Photo Corners headlinesarchivemikepasini.com


A   S C R A P B O O K   O F   S O L U T I O N S   F O R   T H E   P H O T O G R A P H E R

Enhancing the enjoyment of taking pictures with news that matters, features that entertain and images that delight. Published frequently.

Friday Slide Show: A Garden Game Share This on LinkedIn   Tweet This   Forward This

4 February 2022

You'd think someone who writes as much as we do would be spending a part of every day playing Wordle. But no. We're not a fan of games. We tend to exhaust our resources just taking the bull of life by its pointy little horns.

But we got to thinking. What would a photographic "equivalent" be?
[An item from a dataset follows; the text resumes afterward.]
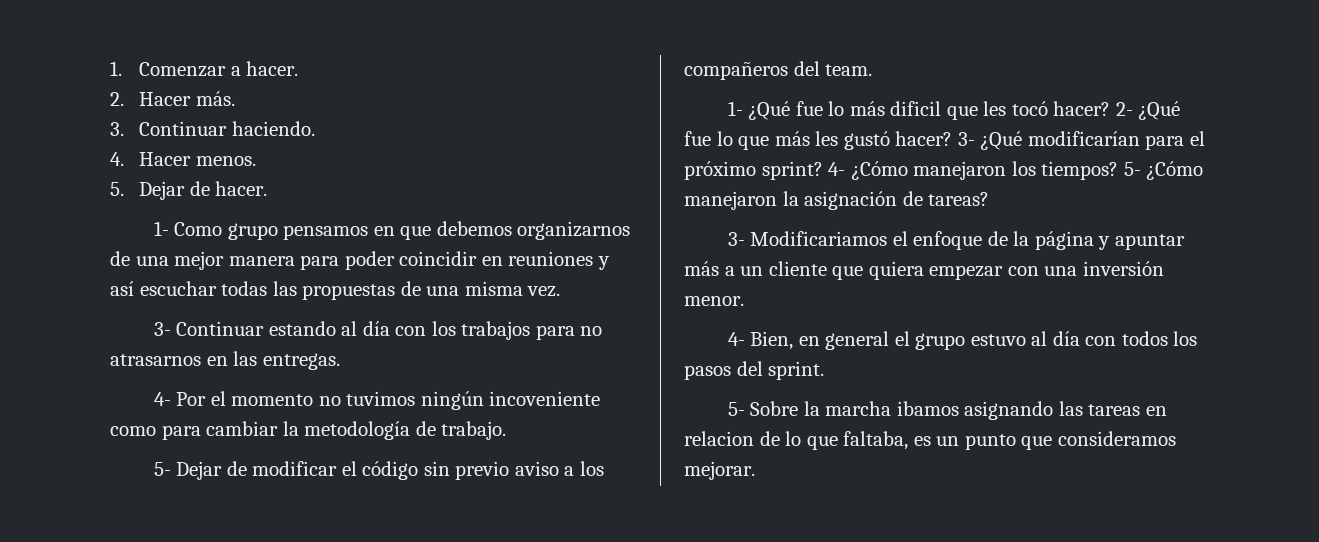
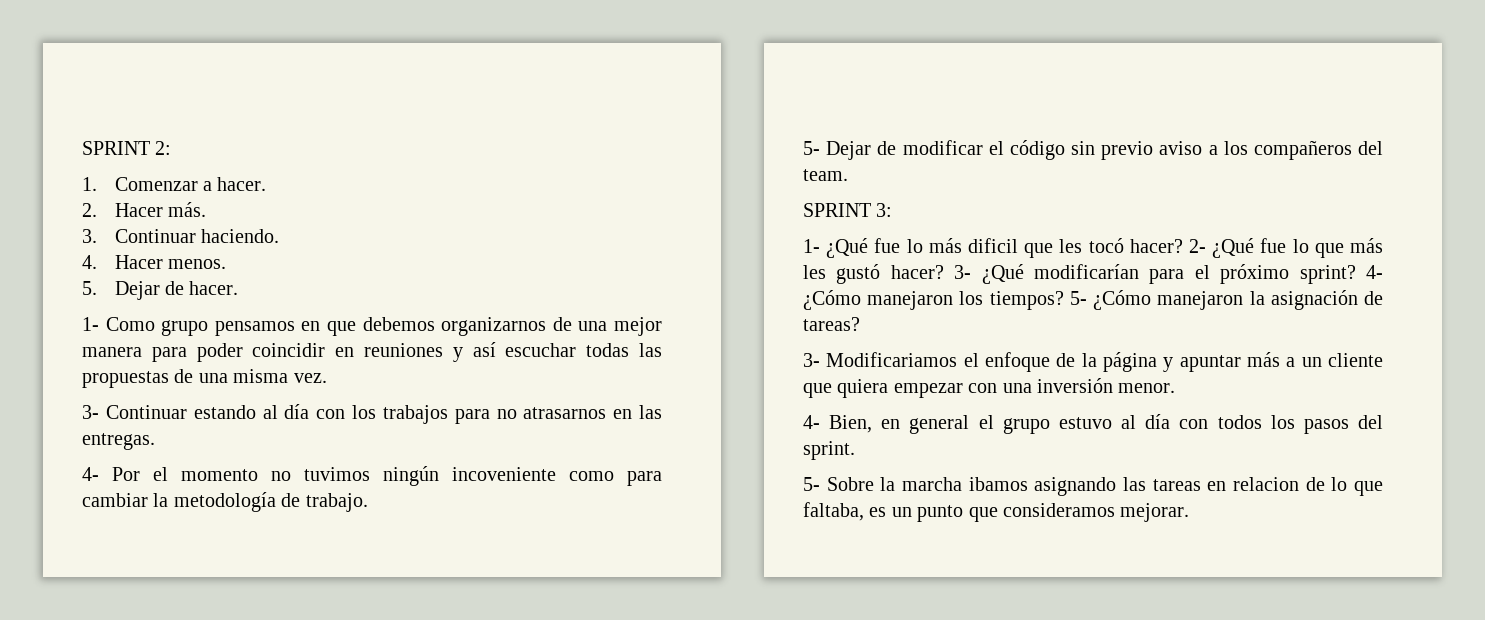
+ SPRINT 2:
+ SPRINT 3:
We mean "equivalent" rather loosely. If we were being more strict, we might have thought of something like trying to identify a famous photo from various sections of it. But that would be as hard as guessing the picture of a jigsaw puzzle from five random pieces.

So we focused on coming up with something both challenging and yet sporting as the two criteria of "equivalence." And that, it turned out, was easy.

But it has nothing to do with guessing. Or a game.

Instead, we set three shooting conditions:

  1. Monochrome mode
  2. Square format
  3. A location familiar to you that you haven't photographed (much)

You can probably play along with a smartphone, changing to black-and-white mode and selecting a square format. But we opted for our Micro Four Thirds camera because in black-and-white mode we could still shoot Raw and get color, too.

It also has a 6:6 aspect ratio (which reduces to 1:1 or square by any other name) and our dSLRs do not. So that was settled.

For a location, we settled on the neglected garden of our youth. We had scheduled some maintenance for it that we were going to provide ourselves. So before we got the gloves on, we took a few square black-and-whites.

We call this the Hasselblad Challenge. You are essentially configuring your camera to behave like a Hasselblad 500C with black-and-white film in it.

It was quite a bit of fun. But, as we said, we had work to do, so we put the camera away (after visiting every corner of the garden) and put the gloves on.

Much of the garden was in shade, which makes the monochrome part of the deal difficult. There just wasn't much contrast in some of the shots.

We resolved that by picking a black-and-white preset in Lightroom (BW11) in Develop mode. The slightly sepia look gave a little more depth to the shadows and emphasized the neglected nature of the setting.

It turned out to be a nice diversion from our usual photographic excursion. Not to mention a Hasselblad Challenge win. (And, yes, all the garden clippings fit into the green bin.)